Eduarda falou, contendo a paciência:
— Givaldo, mãe, sejam sinceros, com a mão na consciência, nesses anos de casamento, quanto dinheiro eu já levei pra casa? Isso é mais do que muita família ganha na vida inteira, e mesmo assim vocês nunca estão satisfeitos.
A condição econômica da família de origem de Eduarda nunca fora boa, e ela só tivera a sorte de conhecer, ainda pequena, a professora Zenilda, e, por ter talento para design, crescera ao longo dos anos até existir a Ember, e assim conseguira ganhar muito bem.
Eduarda sempre lidara com dinheiro com desapego e, somado a uma mentalidade mais tradicional, nunca fizera grande caso de ajudar a família.
A família dela, por sua vez, acreditara que o marido rico dela pagaria tudo de bom grado, e foi assim que as coisas chegaram àquele ponto.
Teresa bufou com desprezo.
— Não esqueça que eu te criei.

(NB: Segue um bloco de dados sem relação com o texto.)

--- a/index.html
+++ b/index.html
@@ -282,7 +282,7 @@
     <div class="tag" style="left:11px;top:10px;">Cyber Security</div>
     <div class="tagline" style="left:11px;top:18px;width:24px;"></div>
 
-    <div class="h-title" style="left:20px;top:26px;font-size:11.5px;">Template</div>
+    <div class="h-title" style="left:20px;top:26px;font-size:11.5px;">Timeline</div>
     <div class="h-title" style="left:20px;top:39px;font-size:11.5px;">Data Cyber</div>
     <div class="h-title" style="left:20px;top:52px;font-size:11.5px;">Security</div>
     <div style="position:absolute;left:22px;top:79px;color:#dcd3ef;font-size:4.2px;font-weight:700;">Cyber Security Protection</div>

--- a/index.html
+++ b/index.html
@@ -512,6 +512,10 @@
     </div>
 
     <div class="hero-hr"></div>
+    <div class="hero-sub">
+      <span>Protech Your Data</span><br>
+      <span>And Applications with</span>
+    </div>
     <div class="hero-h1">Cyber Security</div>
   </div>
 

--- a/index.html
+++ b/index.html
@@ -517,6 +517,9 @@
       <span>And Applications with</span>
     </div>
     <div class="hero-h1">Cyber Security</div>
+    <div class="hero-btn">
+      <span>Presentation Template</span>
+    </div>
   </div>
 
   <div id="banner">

Você me deve isso, você casou com um marido rico, agora que tem condição, tem que retribuir, isso é o certo.
Eduarda percebeu que não havia conversa possível com Teresa.

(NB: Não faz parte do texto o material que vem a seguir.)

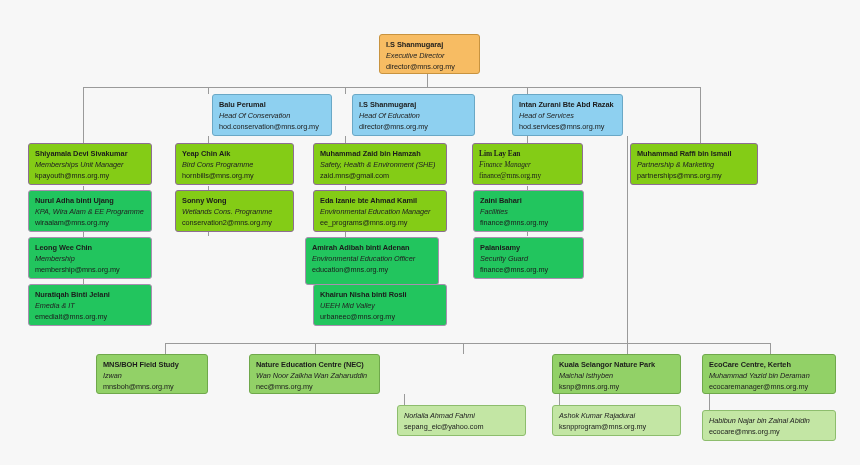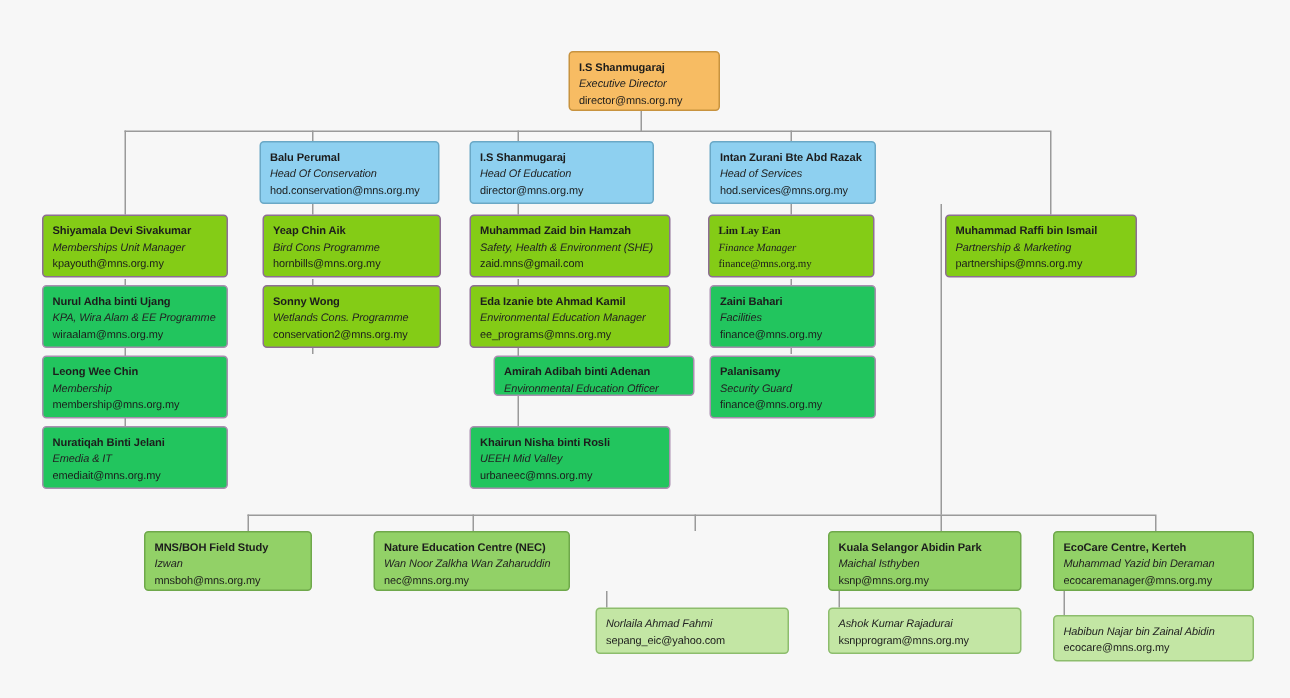--- a/index.html
+++ b/index.html
@@ -50,7 +50,7 @@
   }
   
   .c-orange{background:#f7bc63;border-color:#c8933f;}
-  .c-blue  {background:#8ed0f0;border-color:#6aa8c6;}
+  .c-blue  {background:#8ed0f0;border-color:#6aa8c6;margin-left:39px;}
   .c-purple{background:#84cc16;border-color:#8d6e93;}
   .c-lilac {background:#22c55e;border-color:#a98eb0;}
   .c-green {background:#92d167;border-color:#6fa84b;}

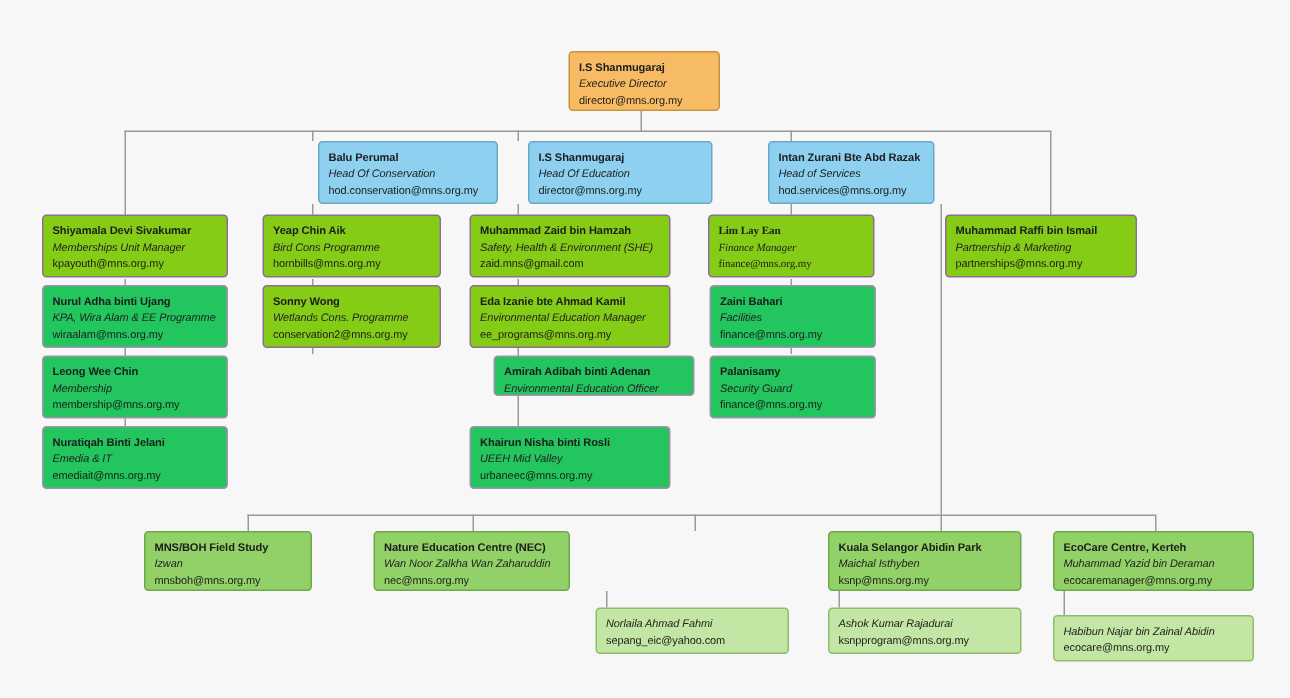--- a/index.html
+++ b/index.html
@@ -157,7 +157,7 @@
     <div class="rl">Environmental Education Manager</div>
     <div class="em">ee_programs@mns.org.my</div>
   </div>
-  <div class="node c-lilac" style="left:329px;top:237px;width:134px;height:27px;">
+  <div class="node c-lilac" style="left:305px;top:237px;width:134px;height:48px;">
     <div class="nm">Amirah Adibah binti Adenan</div>
     <div class="rl">Environmental Education Officer</div>
     <div class="em">education@mns.org.my</div>

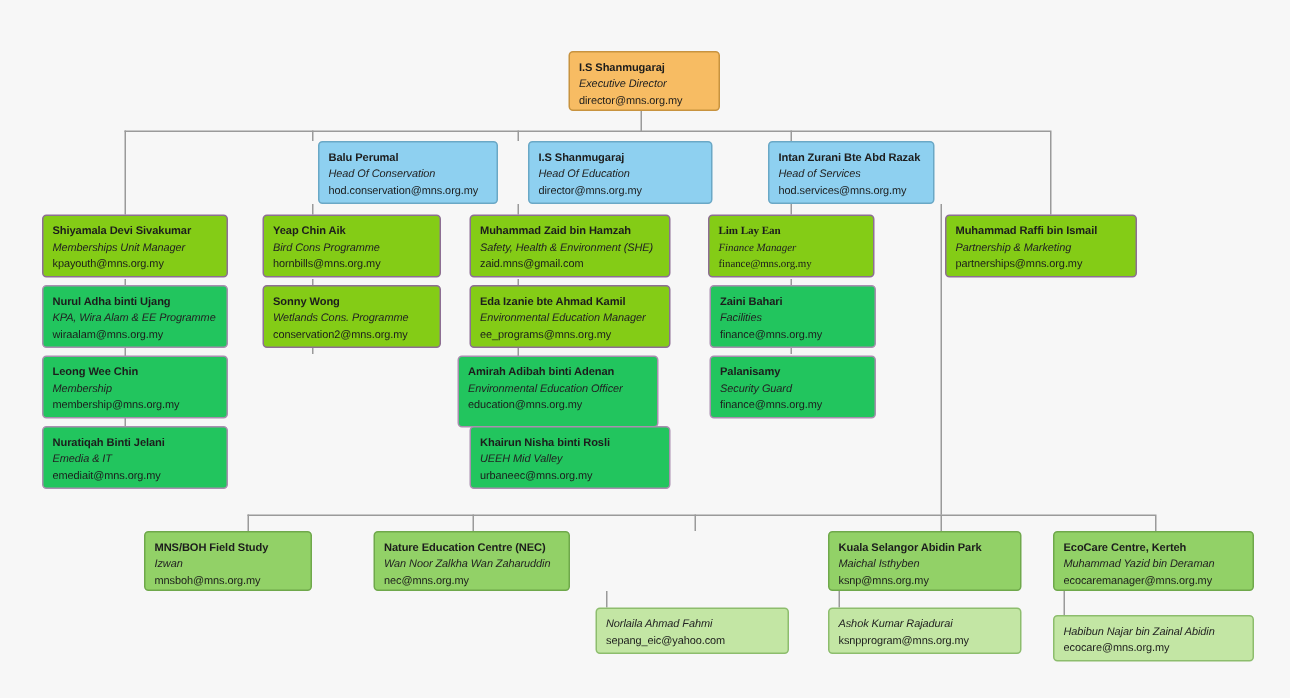--- a/index.html
+++ b/index.html
@@ -208,7 +208,7 @@
   </div>
 
   <div class="node c-green" style="left:552px;top:354px;width:129px;height:40px;">
-    <div class="nm">Kuala Selangor Abidin Park</div>
+    <div class="nm">Kuala Selangor Nature Park</div>
     <div class="rl">Maichal Isthyben</div>
     <div class="em">ksnp@mns.org.my</div>
   </div>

— Mãe, eu não concordo, eu não vou discutir mais, mas eu não vou dar mais dinheiro para vocês.
Ela não podia continuar se esgotando, pagando com a própria vida.
Eles não mereciam esse sacrifício.
Teresa se inflamou e fez escândalo.
— É por causa desse seu jeito que você não segura o seu marido e ele foi ficar com outra mulher, você não se enxerga? Se eu fosse seu marido, eu também não te aguentava.

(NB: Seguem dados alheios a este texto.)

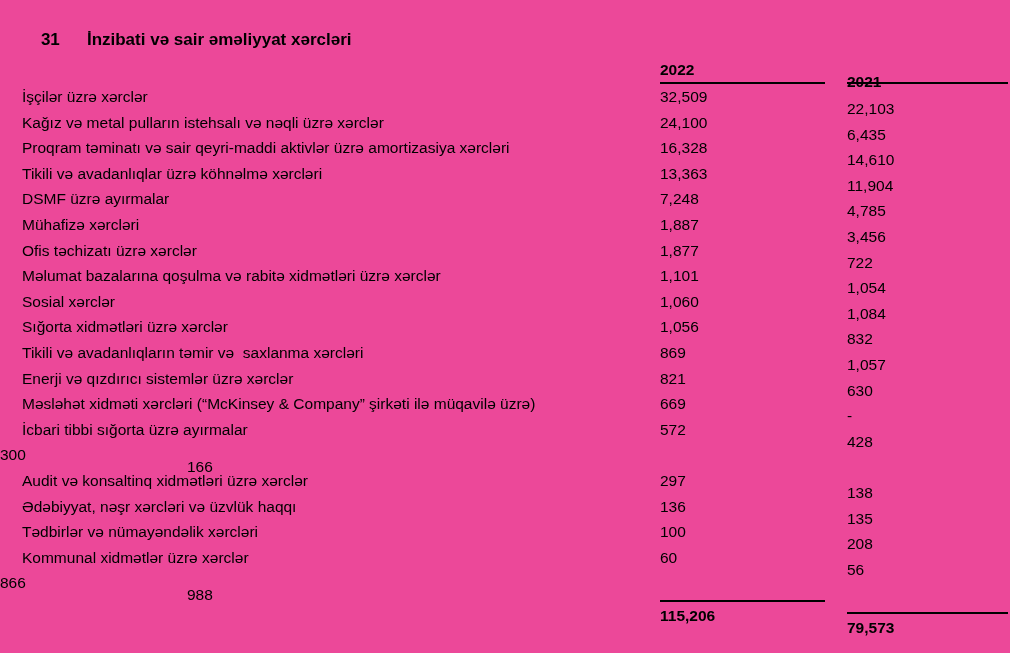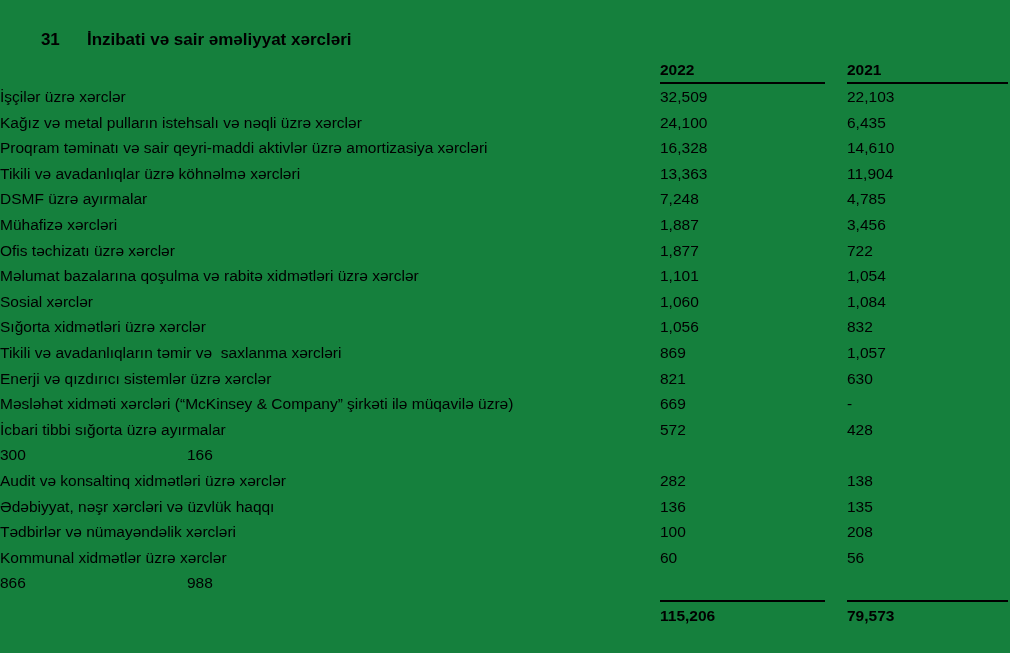--- a/index.html
+++ b/index.html
@@ -8,7 +8,7 @@
     position: relative;
     width: 1010px;
     height: 653px;
-    background: #15803d;
+    background: #ec4899;
     color: #000000;
     font-family: "Liberation Sans", sans-serif;
     font-size: 15.5px;

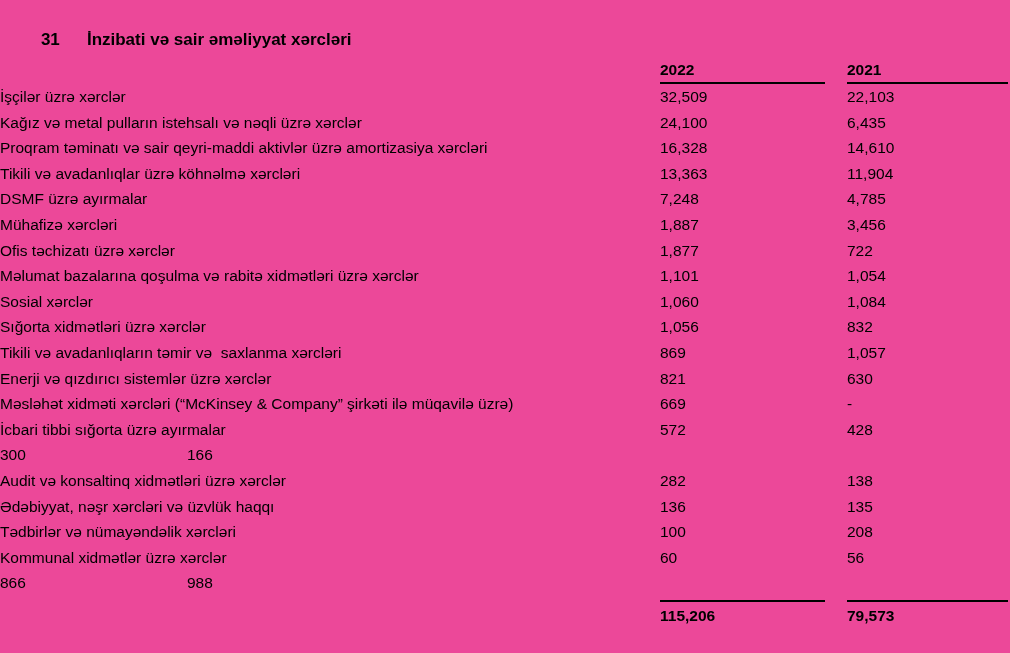--- a/index.html
+++ b/index.html
@@ -44,7 +44,7 @@
   .num-cell { flex: 0 0 auto; text-align: left; }
   .col1 { width: 165px; padding-right: 14px; }
   .gap-cell { flex: 0 0 auto; width: 22px; }
-  .col2 { width: 161px; padding-right: 23px; margin-right: 2px; }
+  .col2 { width: 161px; padding-right: 23px; margin-right: 2px; margin-top: 12px; }
   .header-row { height: 26px; line-height: 23px; }
   .header-row .num-cell {
     font-weight: bold;

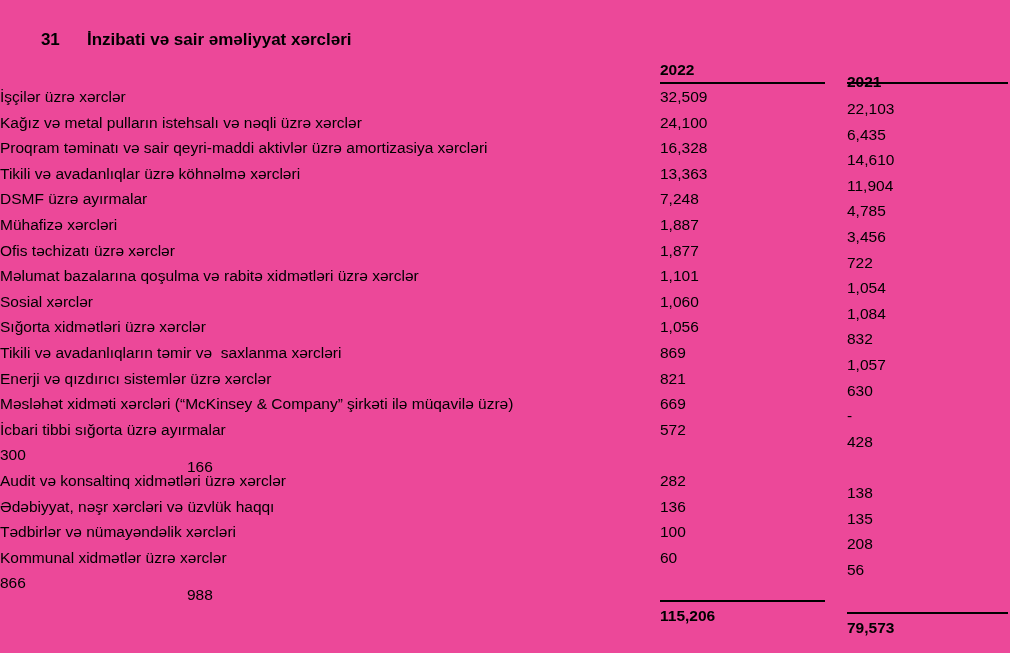--- a/index.html
+++ b/index.html
@@ -38,6 +38,7 @@
   }
   .label-cell {
     flex: 1 1 auto;
+    padding-left: 22px;
     white-space: pre;
     overflow: hidden;
   }

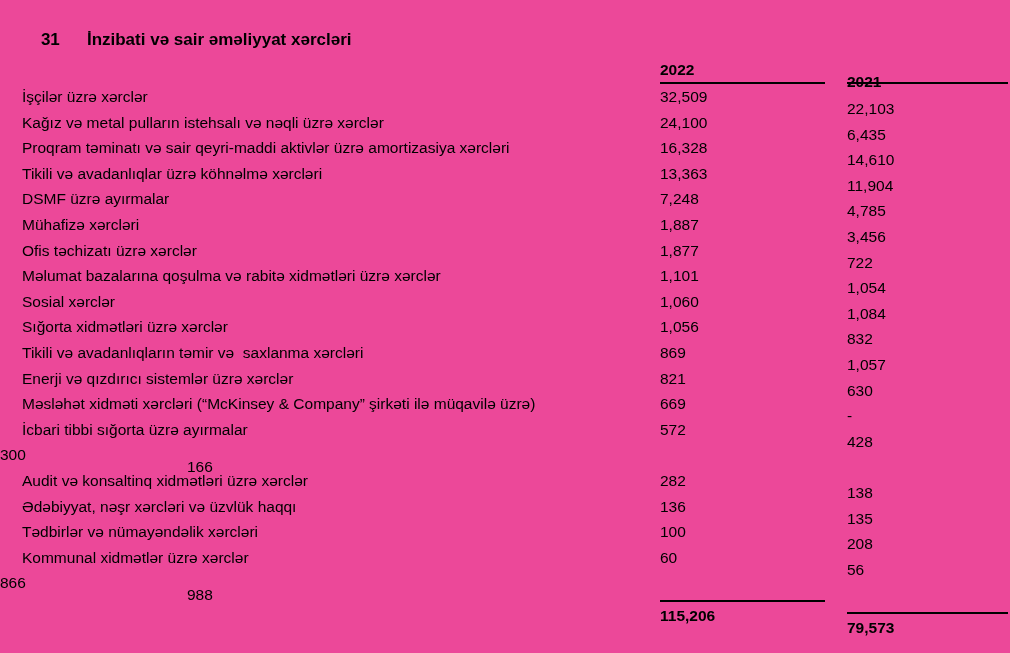--- a/index.html
+++ b/index.html
@@ -185,7 +185,7 @@
 
   <div class="row data-row">
     <div class="label-cell">Audit və konsaltinq xidmətləri üzrə xərclər</div>
-    <div class="num-cell col1">282</div>
+    <div class="num-cell col1">297</div>
     <div class="gap-cell"></div>
     <div class="num-cell col2">138</div>
   </div>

Teresa ainda achou pouco e acrescentou.
— Se eu fosse seu marido, eu também não te queria, eu acho certíssimo ele ir atrás de outra.
Eduarda mal acreditou no que ouviu, e não conseguiu aceitar que aquilo saía da boca da própria mãe.
Como uma mãe dizia algo tão cruel para a filha.
Ela entendeu, enfim, que nem toda mãe ama os filhos do mesmo jeito.
Era esse o destino dela, e ela teria de engolir.